Before going into the details, let us look at the quantity of coal processed in a power plant. A 2000 MW power station could be handling coal in the range of 1600 tons/hr or around 12 million tons of coal annually. A single 500 MW unit consumes in the range of 400 tons/hr of coal.
The coal input to the boiler of the power plant passes through three different phases before combustion in the boiler.
- Receiving, storing, and transporting the coal to the boiler. This is bulk storage and bulk handling.
- Preparing the coal for firing or pulverizing. This is what is special in a coal fired power plant, especially large thermal power plants.

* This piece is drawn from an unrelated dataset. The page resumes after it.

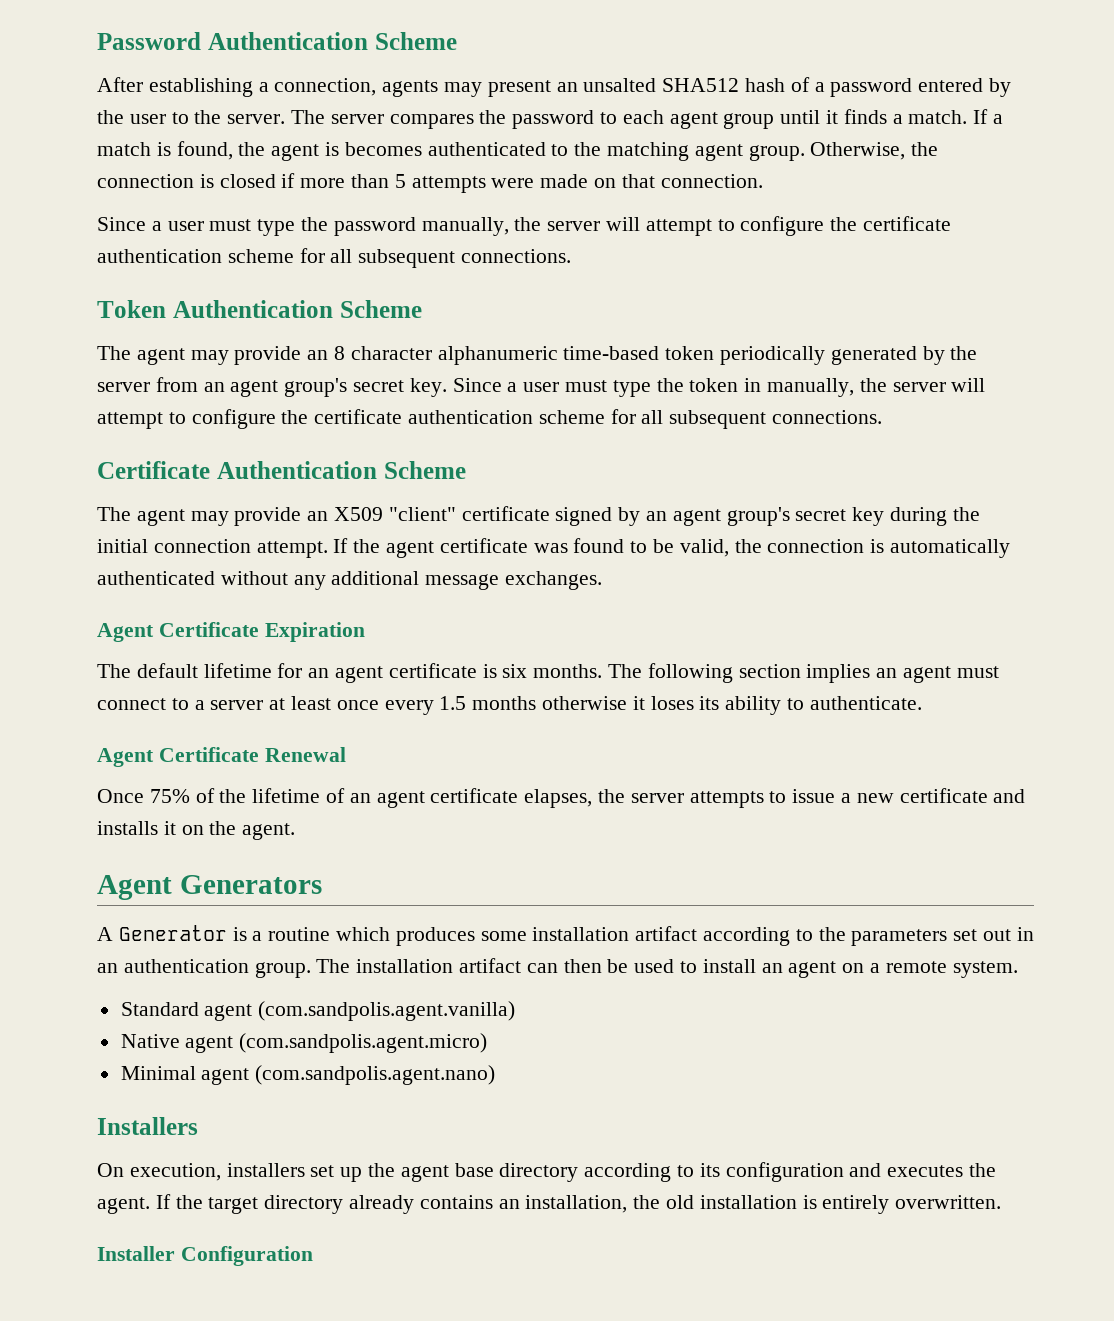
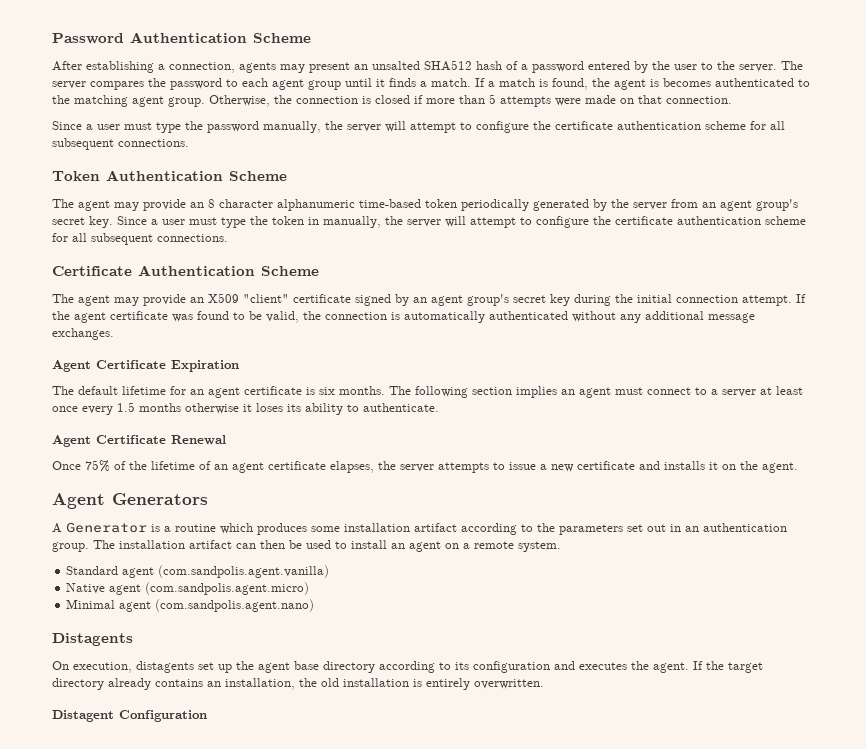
[97,1117,198,1135] Installers -> [52,633,133,646] Distagents
[226,1163,305,1177] installers -> [136,661,194,673] distagents
[97,1246,175,1261] Installer -> [52,710,114,722] Distagent

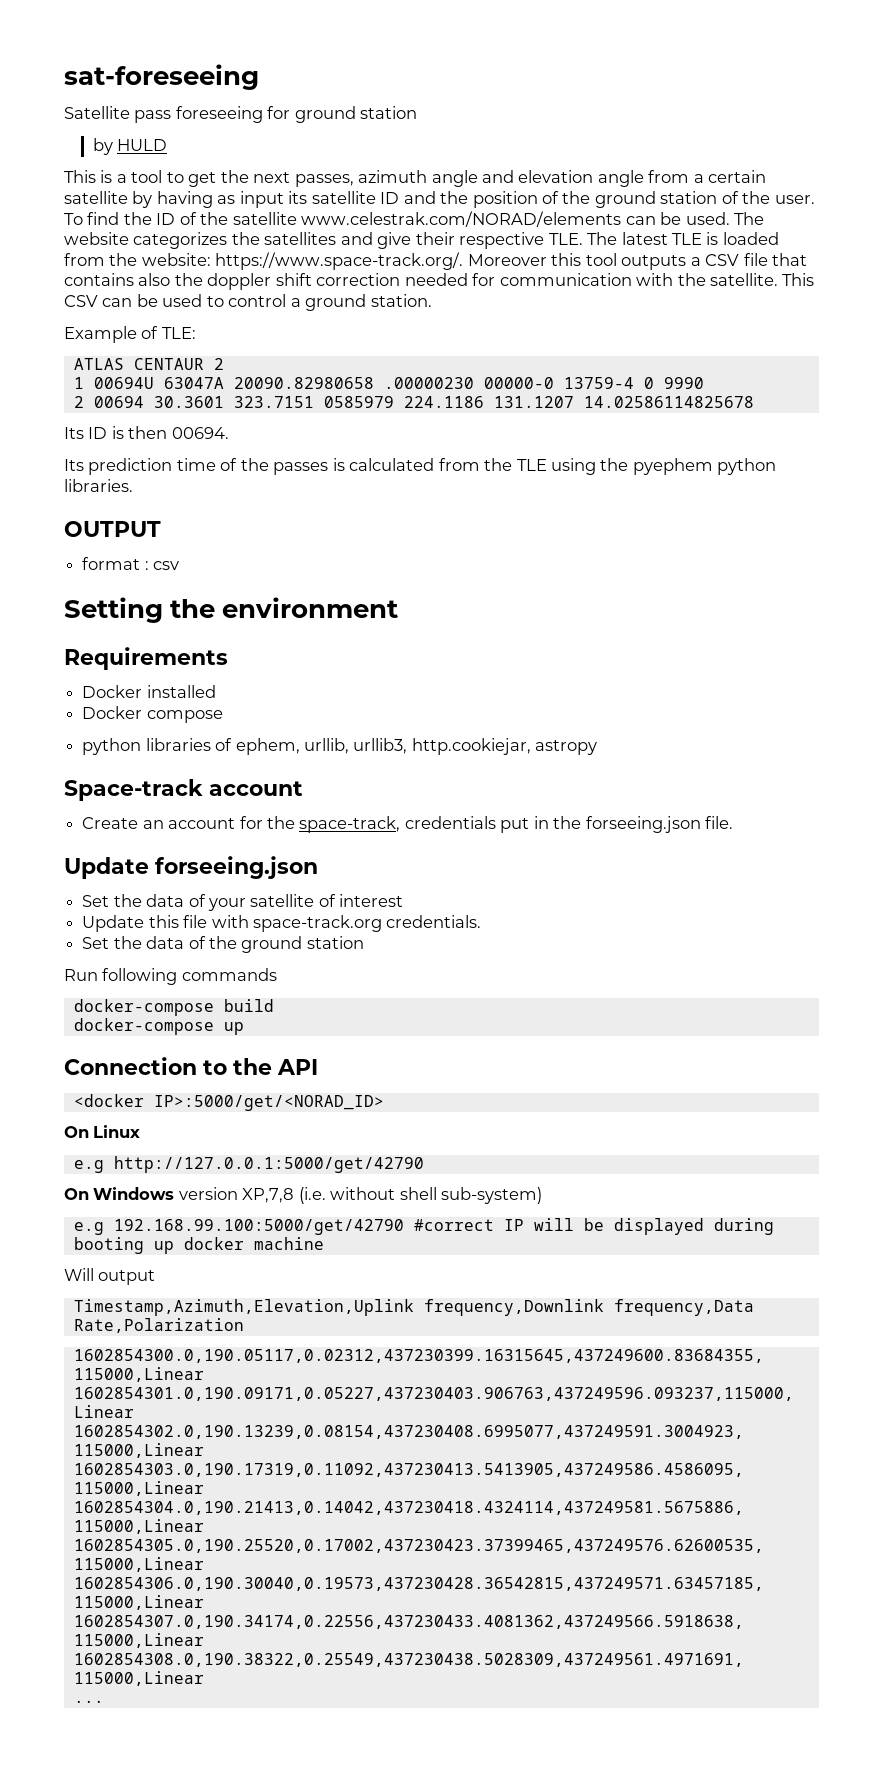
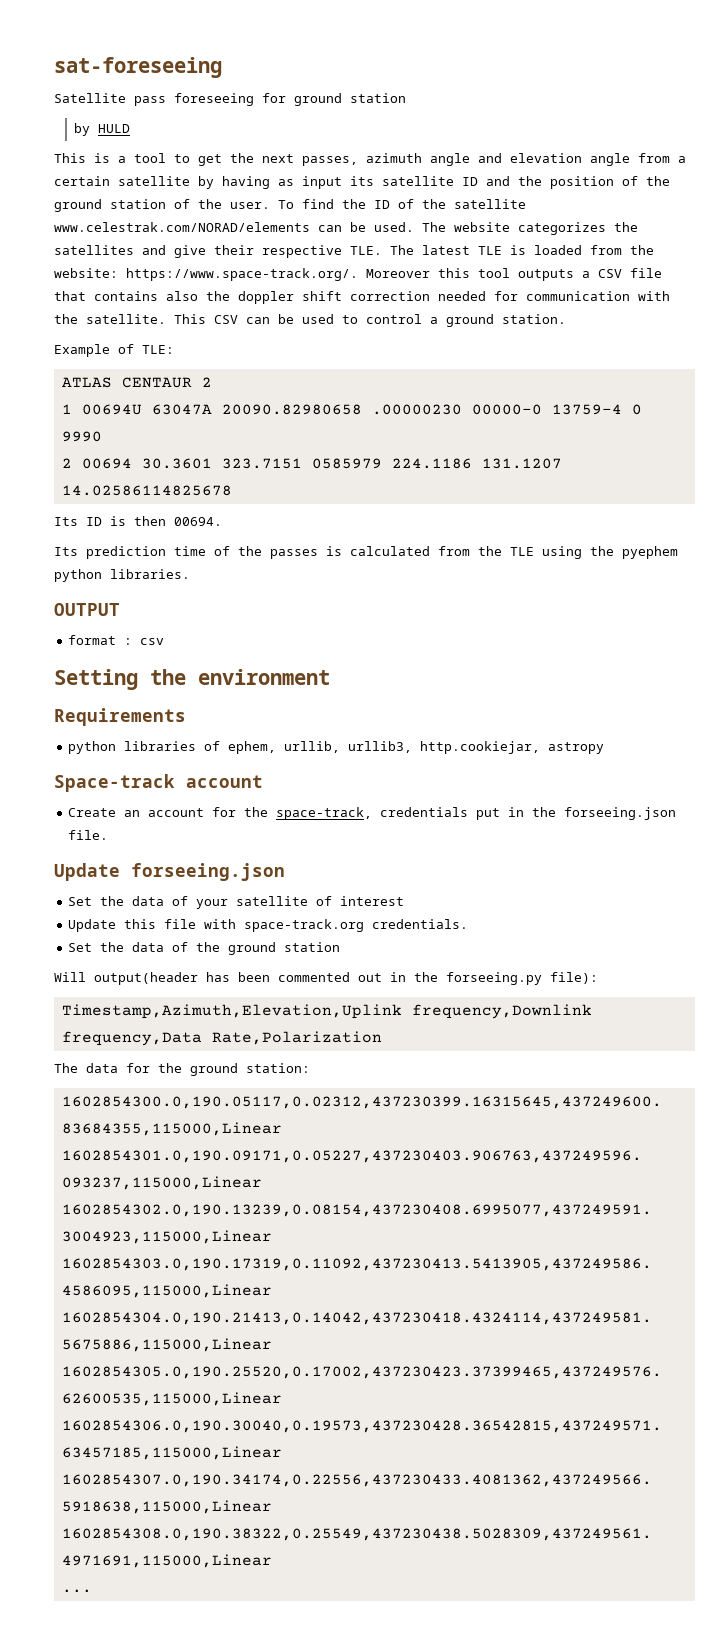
[82,685,216,698] [82,706,223,723] // Docker installed // Docker compose -> (186, 717) none
[64,968,277,985] [73,999,274,1016] [73,1018,244,1035] [64,1057,318,1075] [73,1094,384,1111] [64,1125,141,1138] [73,1156,424,1173] [64,1187,543,1204] [73,1218,774,1235] [73,1237,324,1254] [64,1268,156,1285] [73,1299,754,1316] [73,1318,244,1333] Run following commands // docker-compose build // docker-compose up // Connection to the API // <docker IP>:5000/get/<NORAD_ID> // On Linux // e.g http://127.0.0.1:5000/get/42790 // On Windows version XP,7,8 (i.e. without shell sub-system) // e.g 192.168.99.100:5000/get/42790 #correct IP will be displayed during booting up docker machine // Will output // Timestamp,Azimuth,Elevation,Uplink frequency,Downlink frequency,Data Rate,Polarization -> [54,972,598,985] [61,1004,592,1019] [61,1031,382,1046] [54,1063,310,1076] Will output(header has been commented out in the forseeing.py file): // Timestamp,Azimuth,Elevation,Uplink frequency,Downlink frequency,Data Rate,Polarization // The data for the ground station:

- Burning the coal in the combustion process to release the energy in the fuel.
Why Pulverizing ?
The basic requirement of coal combustion is that all the carbon particles in coal should get sufficient air to burn and release the heat.
Coal normally is available to power plants in large lumps ranging from 2 mm to 50 mm size. Coal is commercially available in different sizes known as “Run of Mine,” “stoker,” “slack,” etc. depending on their size.
In the olden days, coal burning was done on grates without any change in size or pulverizing. Because of the large size of coal, some of the carbon particles do not come in contact with the air. These unburned carbon particles go out with ash. This is a loss and could be in the range of 5 % or greater in the older grate-fired combustion.
Modern boilers powder the coal to a very fine dust so that while burning, it is almost like a fluid stream. The size of the coal particles is in the range of 75 microns. This means every particle comes into contact with the air. The loss due to unburned carbon is only in the range of 0.5 % or less making the boilers very efficient.
The pulverizer does the powdering or the pulverizing. Pulverizers come in different models and are a very important auxiliary of a power plant.
There is one important characteristic of coal that decides the type, size, and power required for pulverizing. This is the grindability of coal and is denoted by the Hardgrove Grindability Index (or HGI). Grindability in general is a function of the grade of coal.
- Sub-bituminous coal from the Indian sub-continent has an index near fifty. A higher number indicates the coal is soft and easy to grind.
- Anthracitic coals, higher grade coals, have higher hardness and consequentially a lower Grindability Index in the range of forty or less.
- Lignite, the lower grade of coal, on other hand is very soft and easy to pulverize and can have an index of a hundred and greater.
The Grindability Index decides what type of pulveriser to use and the power requirement for pulverizing.